YOUR INSTRUCTIONS> Only the text of the entries below should appear in your exact transcription; leave out every picture.

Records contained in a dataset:
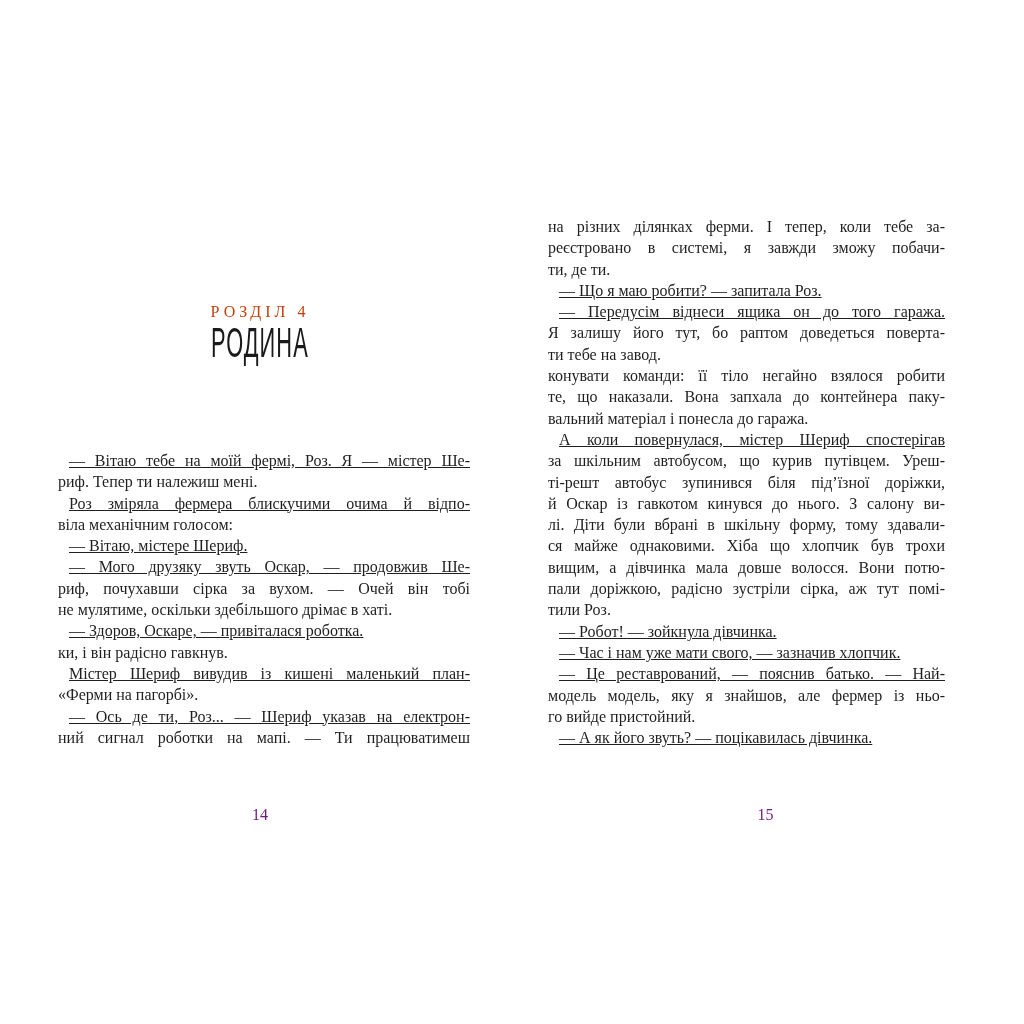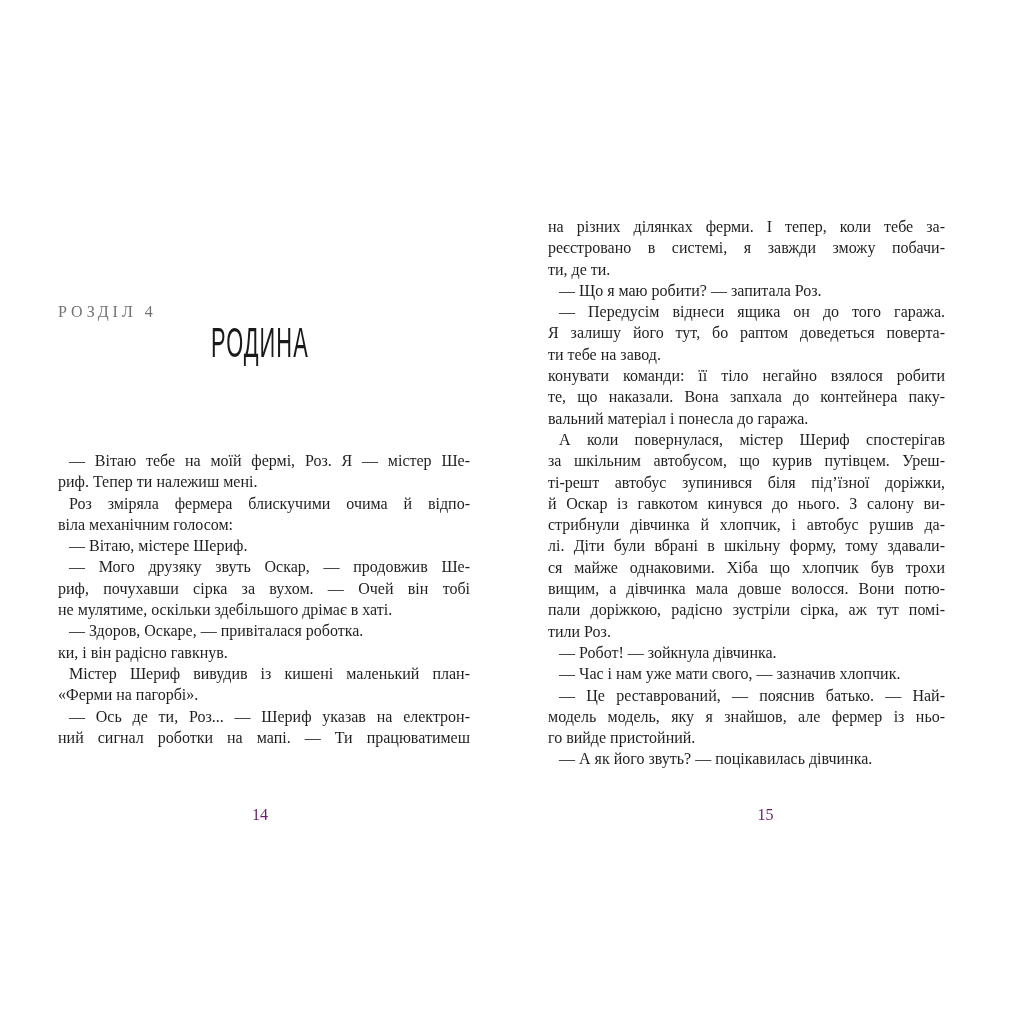"— Що я маю робити?" .line.ind { text-decoration: none -> underline }
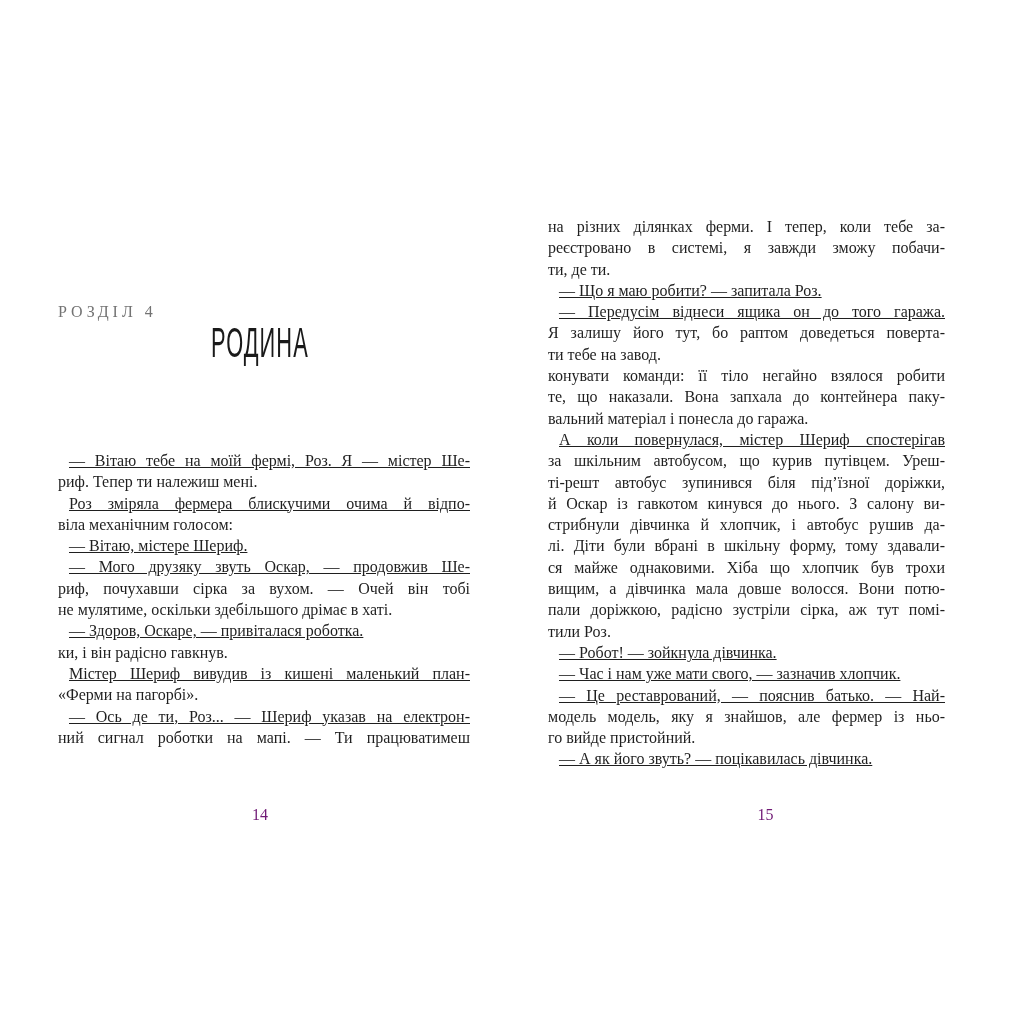"РОЗДІЛ 4" .chapter-label { color: #737373 -> #c2410c; text-align: none -> center }
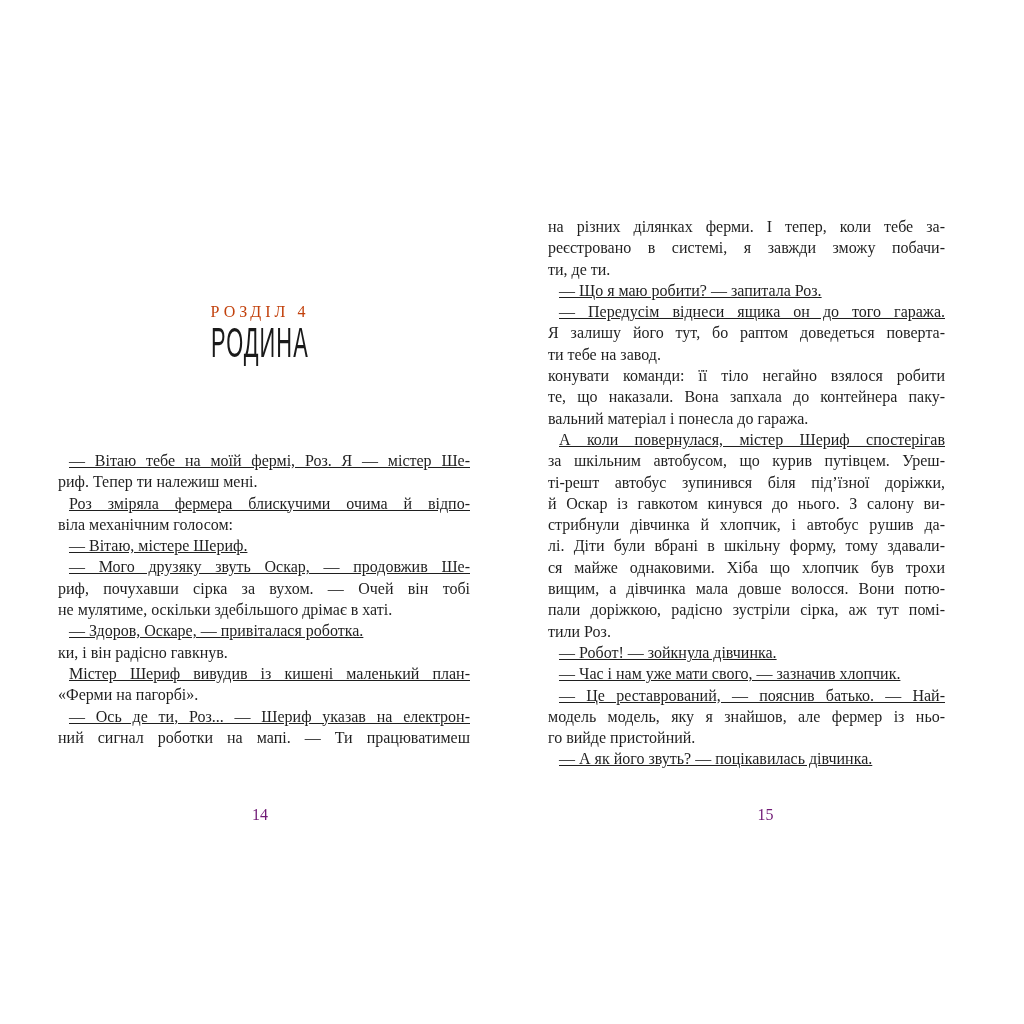"стрибнули дівчинка й хлопчик, і" div.line { html: <div>стрибнули дівчинка й хлопчик, і автобус рушив да-</div> -> none }
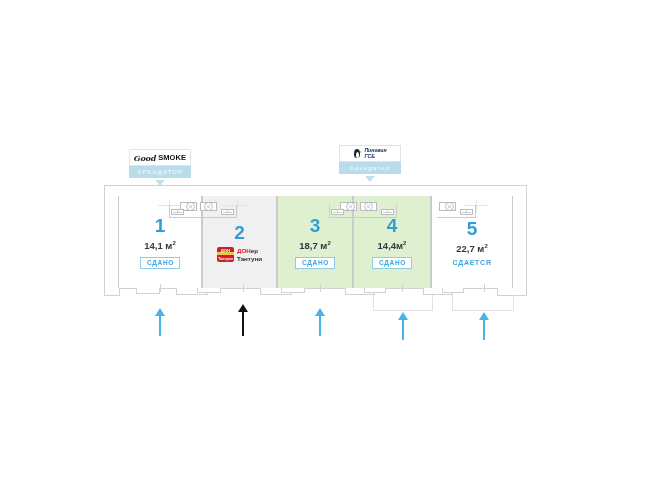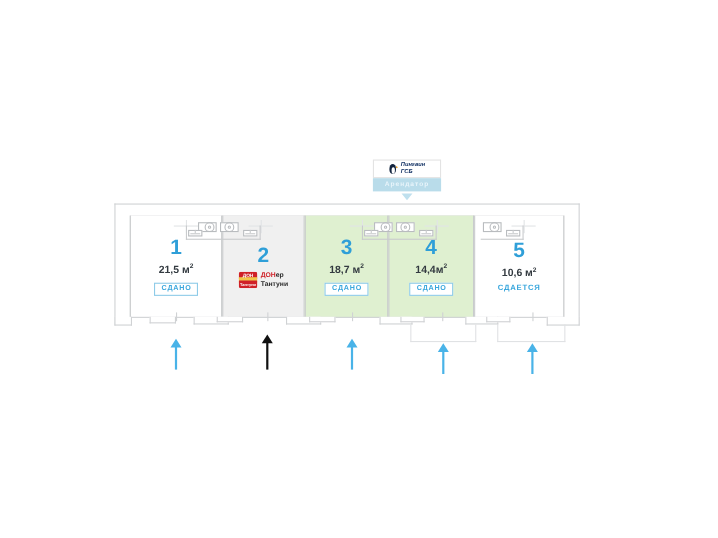"Good" div.badge { html: none -> <div> <div> <span>Good</span> <span>SMOKE</span> </div> <div>АРЕНДАТОР</div> <div></div> </div> }
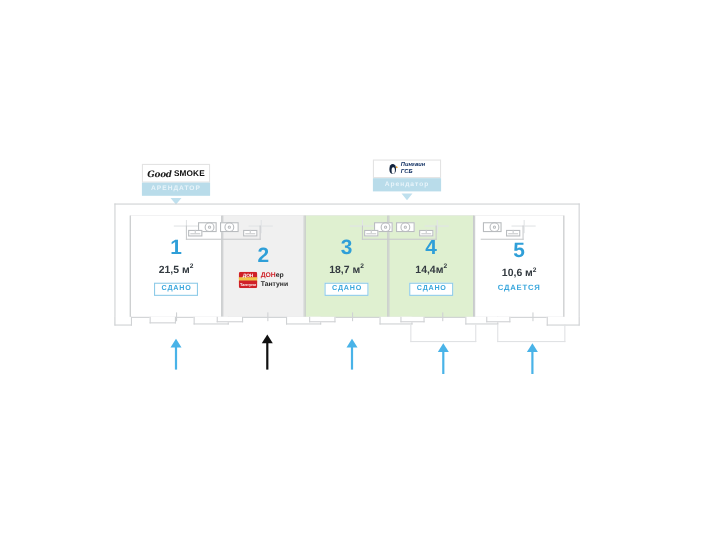"21,5 м" span { text: 21,5 -> 14,1 }
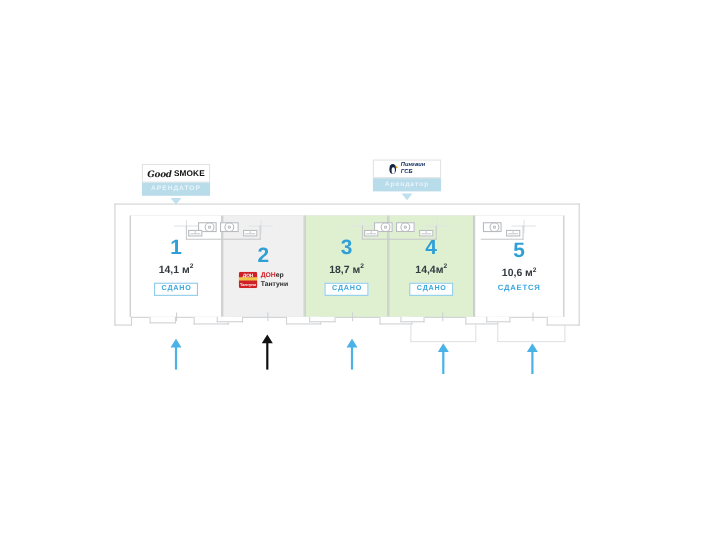"10,6 м" span { text: 10,6 -> 22,7 }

RESULT OF THE TASK>
"— Що я маю робити?" .line.ind { text-decoration: none -> underline }
"РОЗДІЛ 4" .chapter-label { color: #737373 -> #c2410c; text-align: none -> center }
"стрибнули дівчинка й хлопчик, і" div.line { html: <div>стрибнули дівчинка й хлопчик, і автобус рушив да-</div> -> none }
"Good" div.badge { html: none -> <div> <div> <span>Good</span> <span>SMOKE</span> </div> <div>АРЕНДАТОР</div> <div></div> </div> }
"21,5 м" span { text: 21,5 -> 14,1 }
"10,6 м" span { text: 10,6 -> 22,7 }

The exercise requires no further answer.